6. – L’estrapolazione, dal contesto complessivo del contratto, della sola clausola la cui concreta interpretazione viene qui contestata, anzichè dell’intero contratto e degli altri elementi che pure la corte territoriale mostra di avere tenuto in complessiva considerazione, non è idonea e sufficiente a dare conto del concreto ed articolato sinallagma che le parti hanno inteso stabilire tra le rispettive pattuizioni e, quindi, ad inficiare la globale valutazione del giudice del merito circa il significato da attribuire a quelle espressioni, in un contesto di durata già di per sè limitata ad un anno e comunque alla luce delle esigenze di pianificazione dell’attività imprenditoriale di entrambi i contraenti espressamente tenute in considerazione.

In difetto di tali completi elementi, la doglianza non può, sotto alcuno dei profili prospettati, essere presa in esame: ed il ricorso va rigettato.

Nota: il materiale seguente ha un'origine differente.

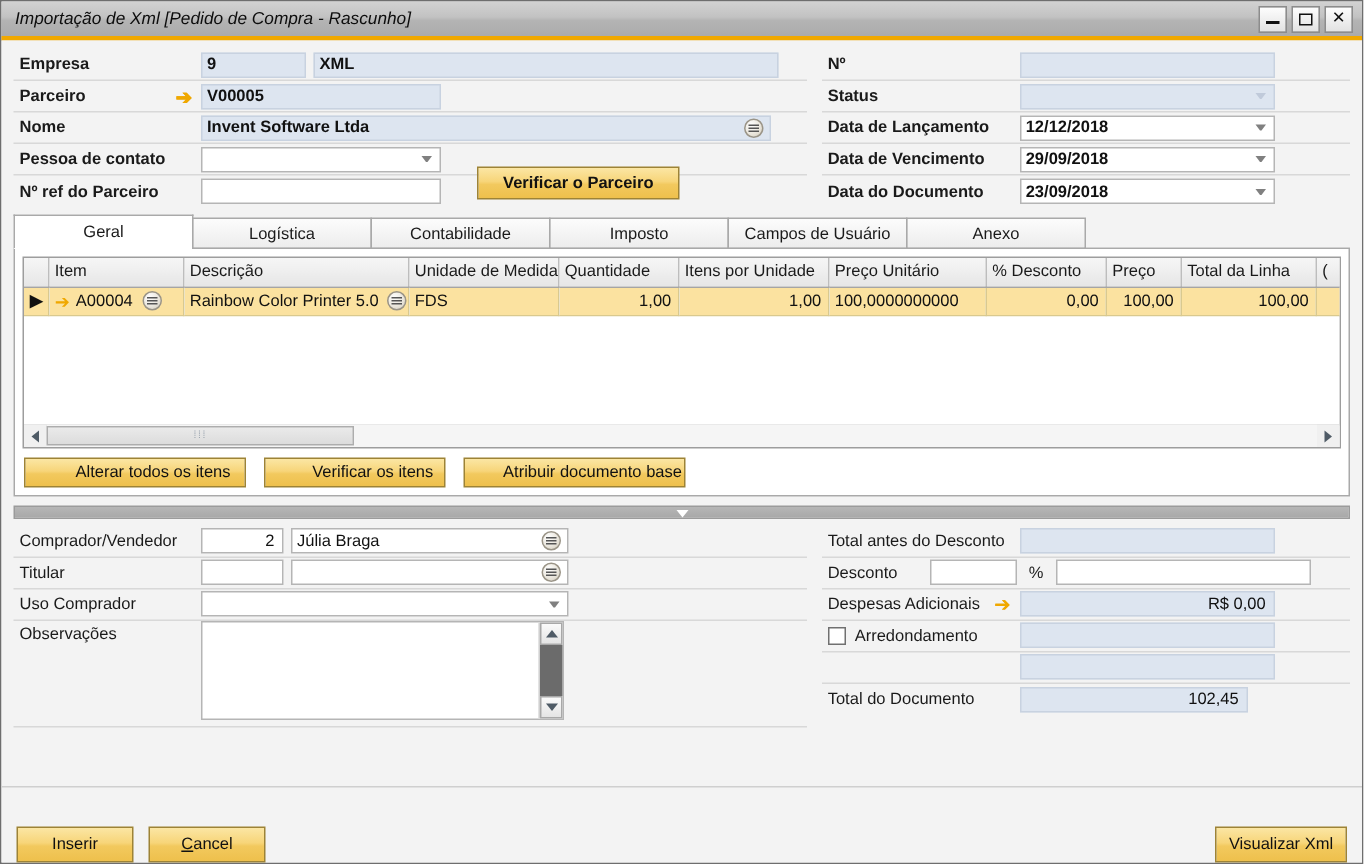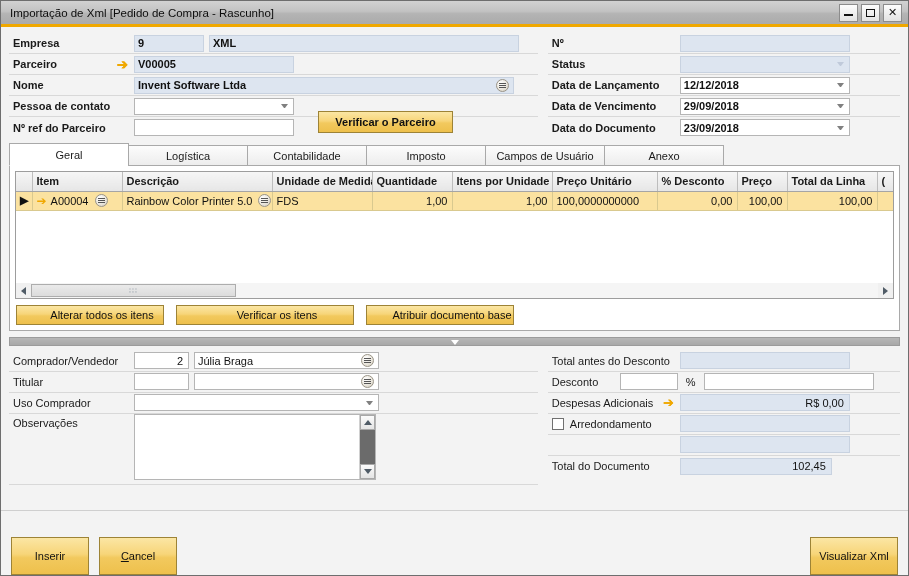"Importação de Xml [Pedido de" .titlebar-text { font-style: none -> italic }
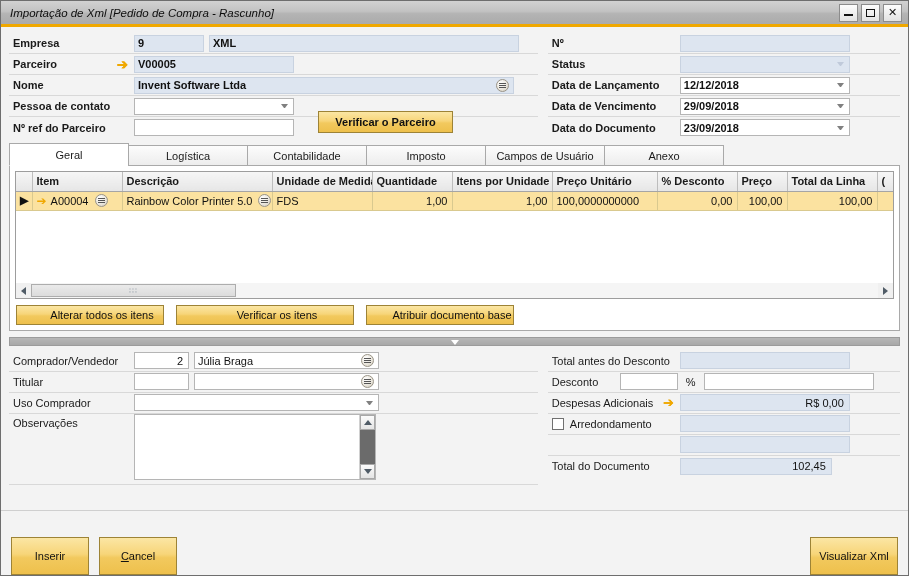"Item" table.g th { font-weight: bold -> normal }
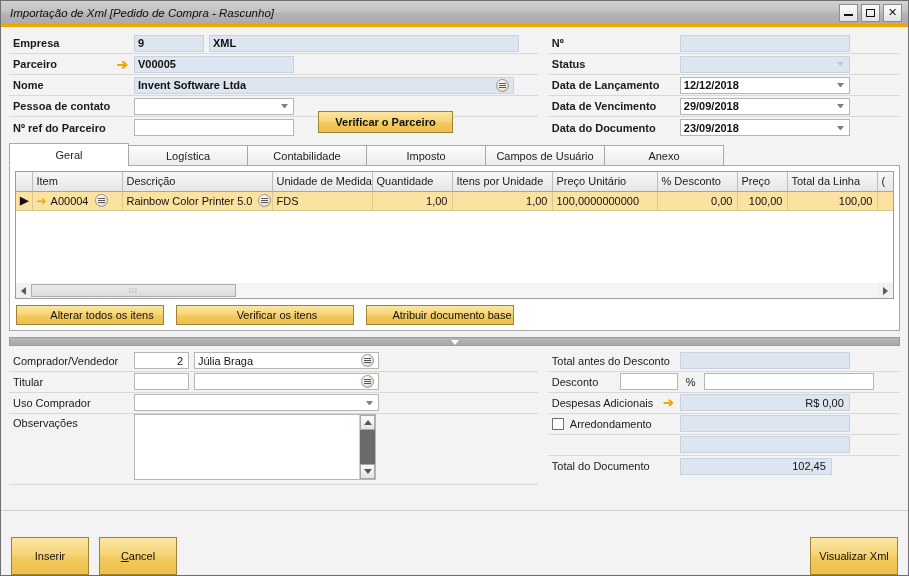"Verificar os itens" div.btn { width: 178px -> 121px }
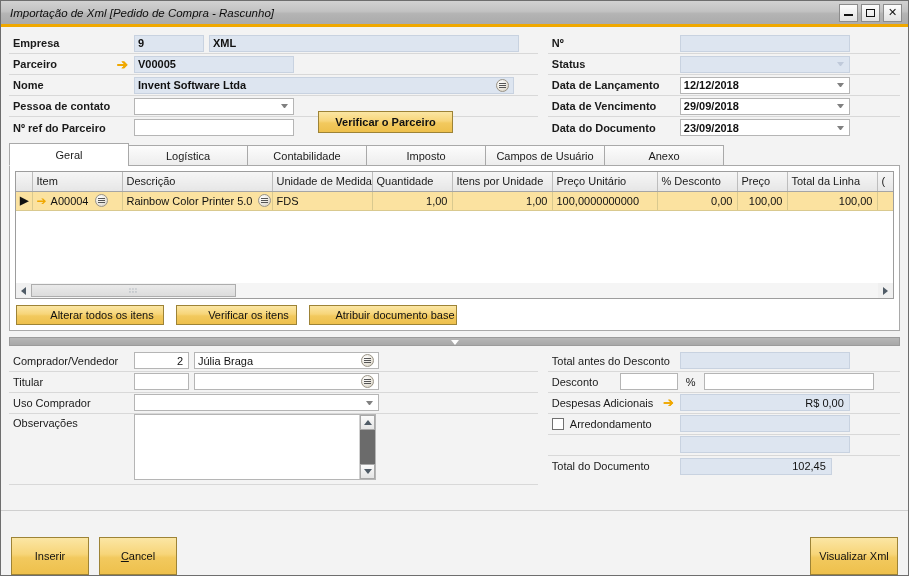"Inserir" .footer .btn { height: 38px -> 24px }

7. – Trova infine applicazione – mancando discrezionalità al riguardo (Cass. 14 marzo 2014, n. 5955) – del D.P.R. 30 maggio 2002, n. 115, art. 13, comma 1-quater, inserito della L. 24 dicembre 2012, n. 228, art. 1, comma 17, in tema di contributo unificato per i gradi o i giudizi di impugnazione: norma in forza della quale il giudice dell’impugnazione è vincolato, pronunziando il provvedimento che definisce quest’ultima, a dare atto della sussistenza dei presupposti (rigetto integrale o inammissibilità o improcedibilità dell’impugnazione) per il versamento, da parte dell’impugnante soccombente, dell’ulteriore importo a titolo di contributo unificato pari a quello dovuto per l’impugnazione da essa proposta, a norma del detto art. 13, comma 1-bis.

PQM

La Corte:

– rigetta il ricorso;

– ai sensi del D.P.R. n. 115 del 2002, art. 13, comma 1-quater, come modif. dalla L. n. 228 del 2012, dà atto della sussistenza dei presupposti per il versamento, da parte della ricorrente, dell’ulteriore importo a titolo di contributo unificato, pari a quello dovuto per il ricorso da essa proposto, a norma dello stesso art. 13, comma 1-bis.

Così deciso in Roma, nella Camera di consiglio della Sezione Terza Civile della Corte Suprema di Cassazione, il 7 giugno 2016.